JK has been assessed by a Consultant Psychiatrists who is a specialist in ASD. He concluded that JK has capacity to:

  • refuse food;
  • refuse medical treatment (including palliative care); and
  • litigate.

His clinical team were concerned about the following risks:

  • re-feeding syndrome leading to cardiac arrest; and/or
  • death from lack of nutrition.

The specialist ASD Consultant Psychiatrist considered that JK’s decision to refuse food was a manifestation of his ASD (“demand avoidant” behaviour in the face of a crisis) and that there was potentially treatment available which might alleviate his ASD (psychological interventions and force-feeding).

At the time of the hearing, the full, detailed treatment plan had not been completed – the treating clinicians being in the process of taking advice from specialists.
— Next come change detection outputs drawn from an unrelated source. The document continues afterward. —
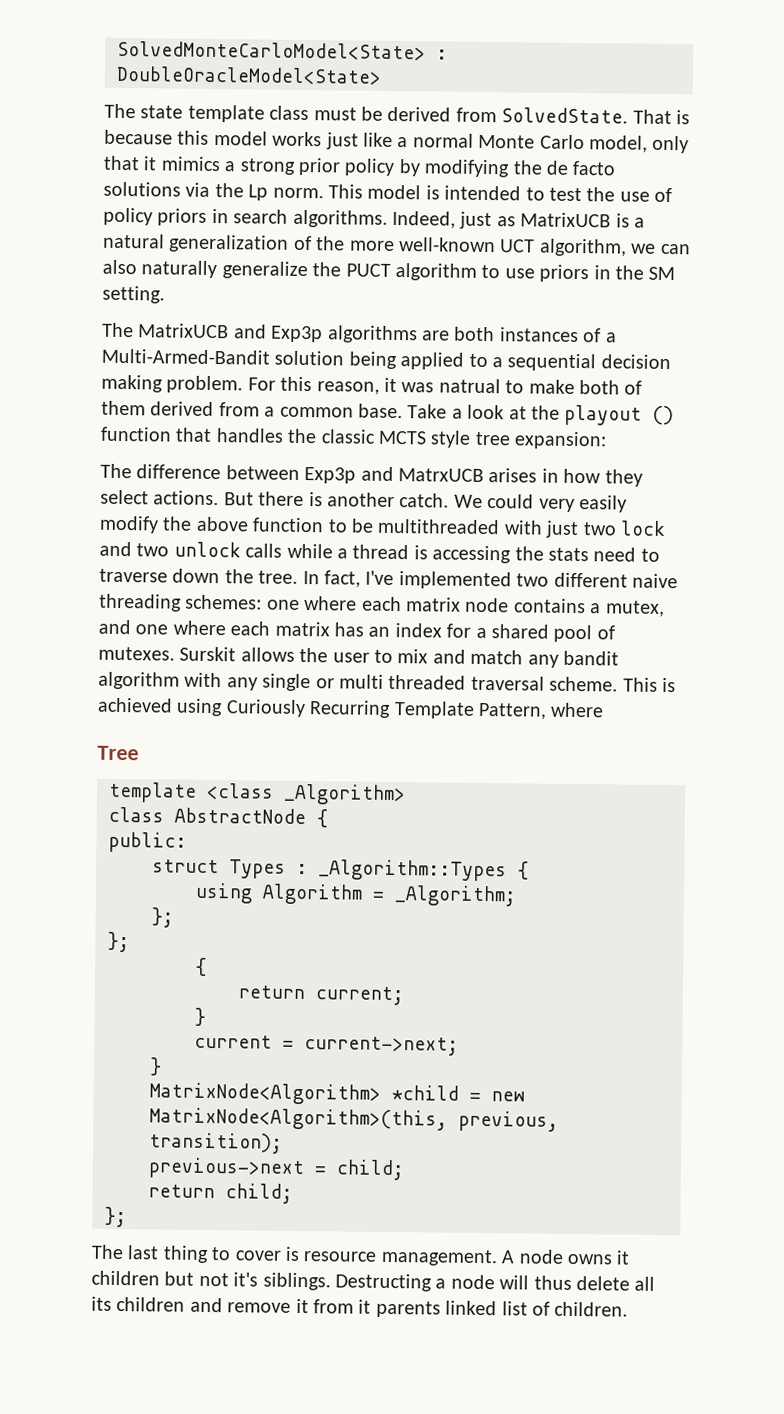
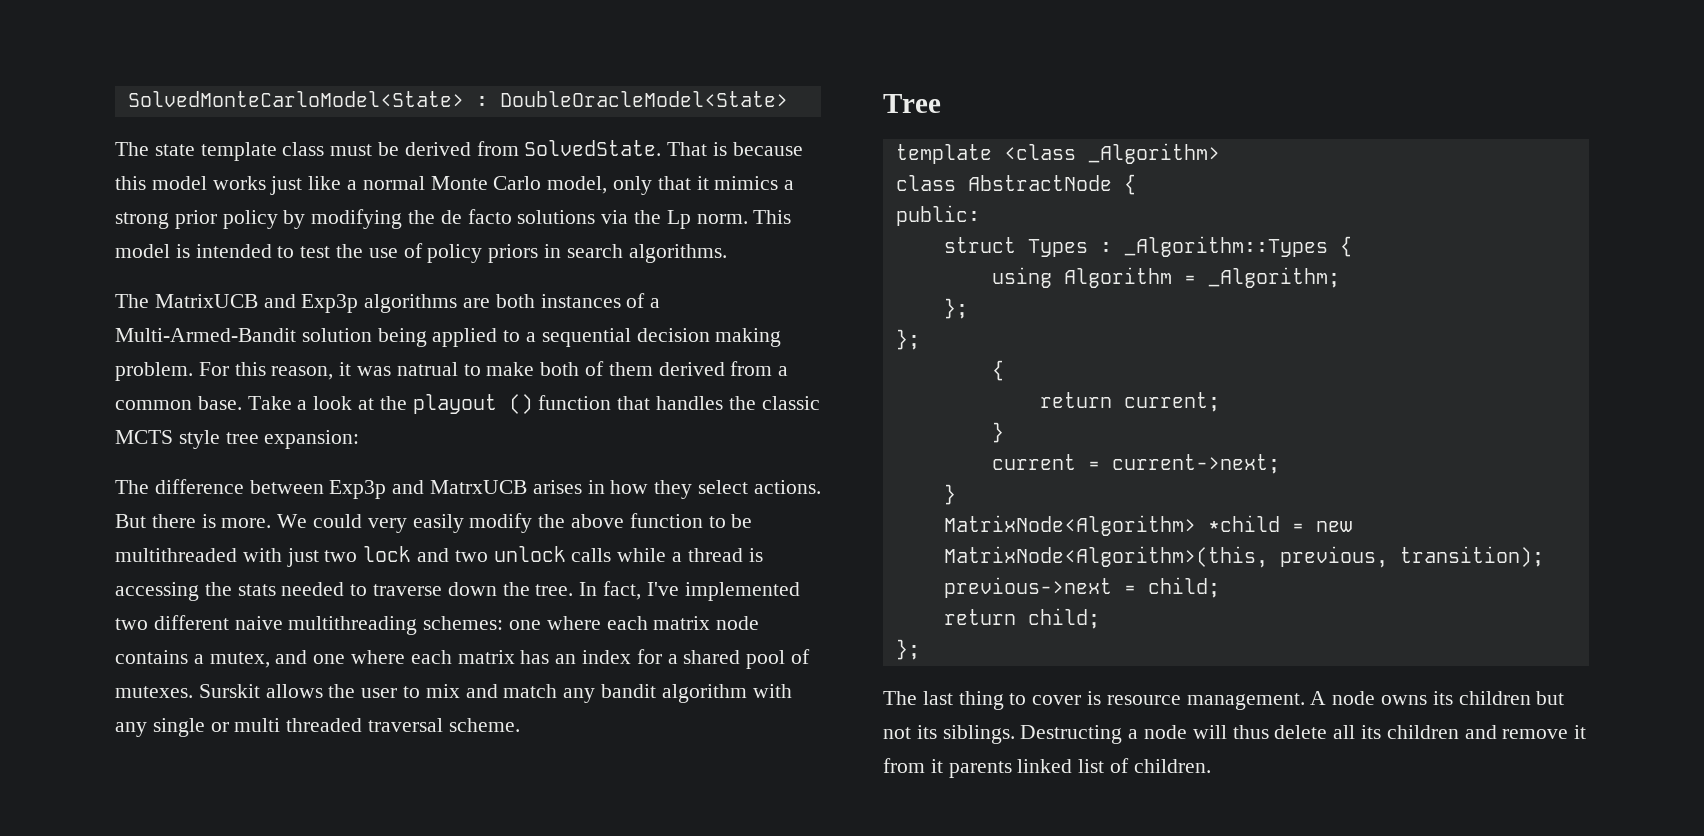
- Indeed, just as MatrixUCB is a natural generalization of the more well-known UCT algorithm, we can also naturally generalize the PUCT algorithm to use priors in the SM setting.
- But there is another catch.
+ But there is more.
- We could very easily modify the above function to be multithreaded with just two lock and two unlock calls while a thread is accessing the stats need to traverse down the tree.
+ We could very easily modify the above function to be multithreaded with just two lock and two unlock calls while a thread is accessing the stats needed to traverse down the tree.
- In fact, I've implemented two different naive threading schemes: one where each matrix node contains a mutex, and one where each matrix has an index for a shared pool of mutexes.
+ In fact, I've implemented two different naive multithreading schemes: one where each matrix node contains a mutex, and one where each matrix has an index for a shared pool of mutexes.
- This is achieved using Curiously Recurring Template Pattern, where
- A node owns it children but not it's siblings.
+ A node owns its children but not its siblings.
As such, the treating team were not yet in a position to take a view on whether the treatment plan would be implemented if it was declared by the Court to be treatment for JK’s mental disorder which could be delivered under the MHA.
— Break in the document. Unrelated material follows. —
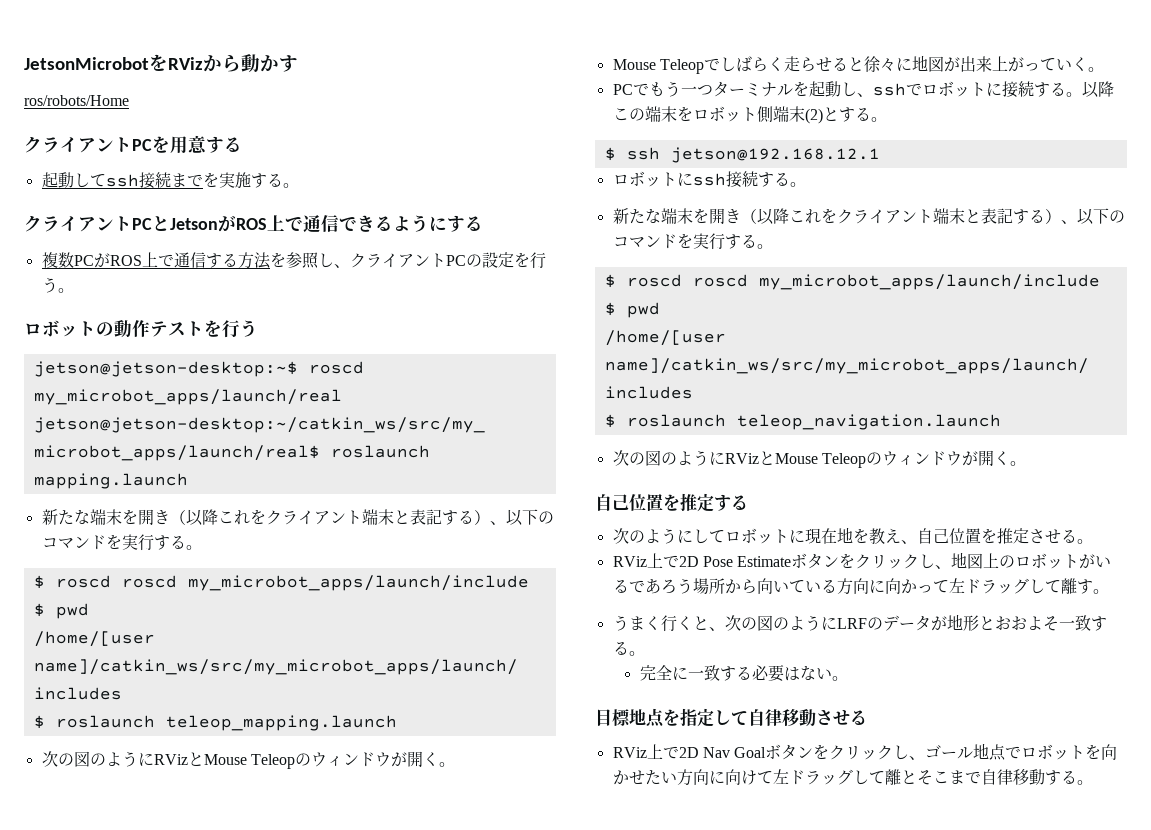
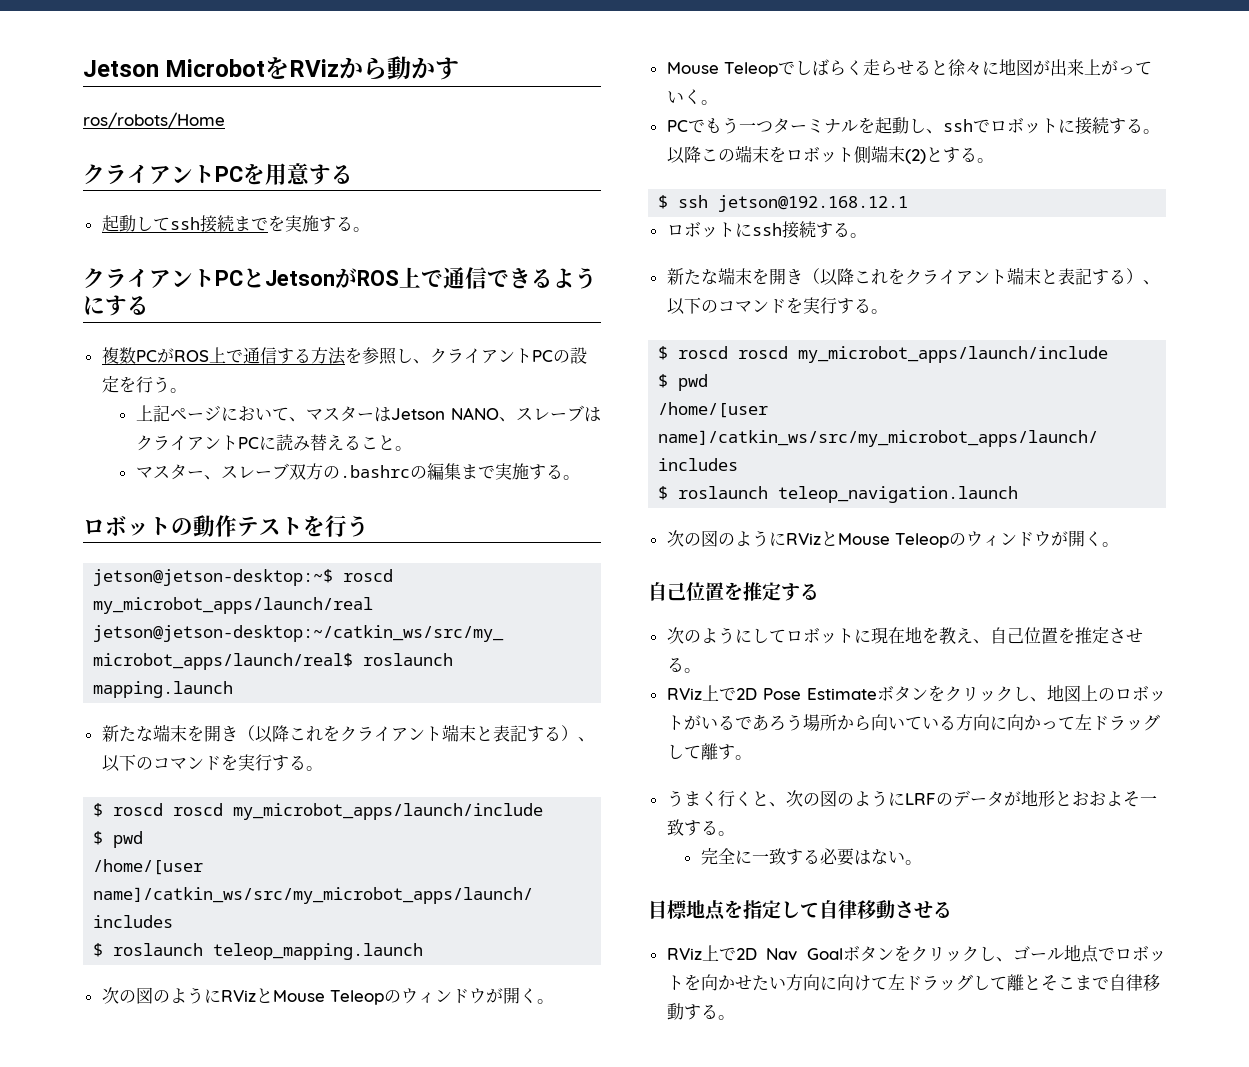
- JetsonMicrobotをRVizから動かす
+ Jetson MicrobotをRVizから動かす
+ 上記ページにおいて、マスターはJetson NANO、スレーブはクライアントPCに読み替えること。
+ マスター、スレーブ双方の.bashrcの編集まで実施する。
The Health Board was seeking a declaration that it would be lawful for the clinical team to force-feed under s.63 MHA (on the basis that it was not yet possible for the Court to make a declaration that it should be given as the treatment plan was not yet sufficiently detailed).
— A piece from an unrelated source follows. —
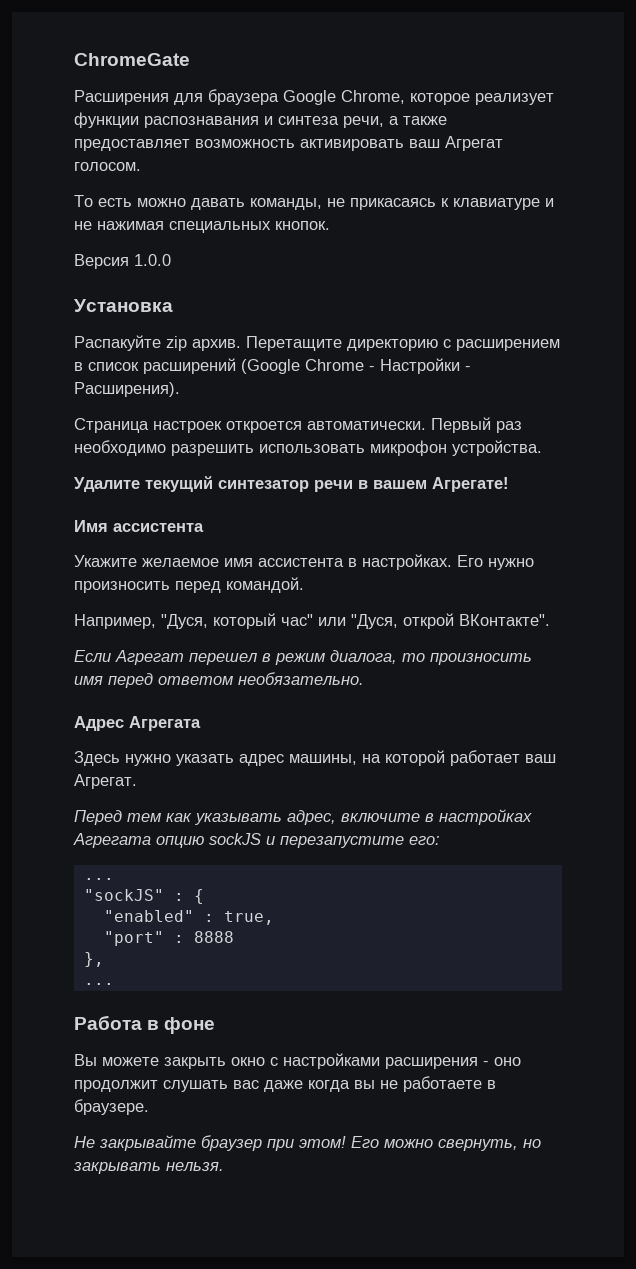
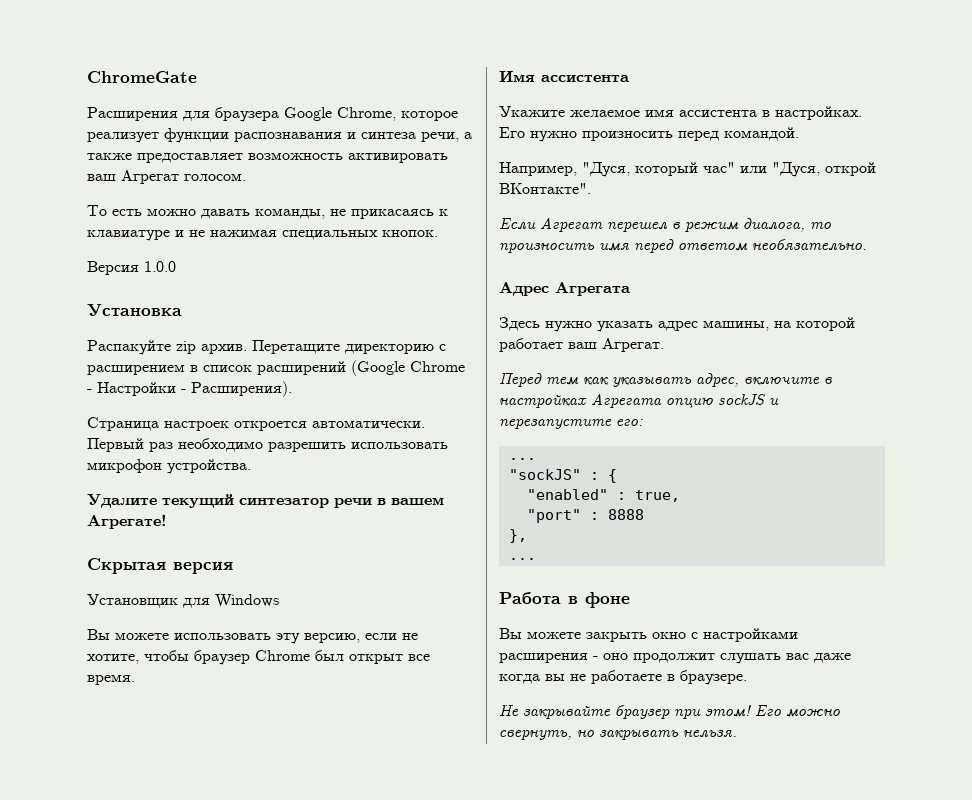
+ Скрытая версия
+ Установщик для Windows
+ Вы можете использовать эту версию, если не хотите, чтобы браузер Chrome был открыт все время.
JK argued that his decision to refuse food and medical treatment was not a manifestation of his ASD, but a response to the situation that he found himself in.

Key Findings
  • Every person of age and of sound mind has the right to make decisions about treatment, even if those decisions bring about his death;
  • The 3 circumstances where an adult can have treatment imposed upon them without their consent are:
    • If they lack capacity under the Mental Capacity Act 2005;
    • If they are detained under the MHA and treatment falls within s.63/s.58;
    • If they are “vulnerable” and under the High Court’s inherent jurisdiction.
  • Force-feeding can be treatment within s.63 (B v Croydon Health Authority [1995] 1 ALL ER 683 – where the patient had borderline personality disorder and it was deemed that force-feeding was treating the symptom of the disorder of compulsion to self-harm);
  • Force-feeding was also permitted in R v Collins ex p ISB [2000] Lloyd's Rep. Med. 355 to Ian Brady – as it was deemed that his hunger strike was a manifestation/symptom of his personality disorder. The fact that a person without a mental disorder could reach the same decision on a rational basis in similar circumstances, did not change the fact that Mr Brady’s decision was because of his personality disorder;
  • JK has capacity to refuse food, to refuse medical treatment and to litigate;
  • There is no statutory process under the MHA to question the decision of the Responsible Clinician to compulsorily treat under s.63 MHA – but such a decision could be judicially reviewed;

As obiter commentary:

  • JK is not “vulnerable” for the purposes of the inherent jurisdiction;
  • The inherent jurisdiction cannot be used to reverse the outcome that is reached under a statutory scheme – e.g. under the MCA or the MHA;
  • JK’s “vulnerability” would have been born out of his ASD – but he was assessed as having capacity (so does not fall within the MCA) and if the decision had been that the treatment fell outside the MHA, there would not have been a “gap” in the statutory framework – he would have been outside of the scope of both, but entirely within the contemplation of those schemes.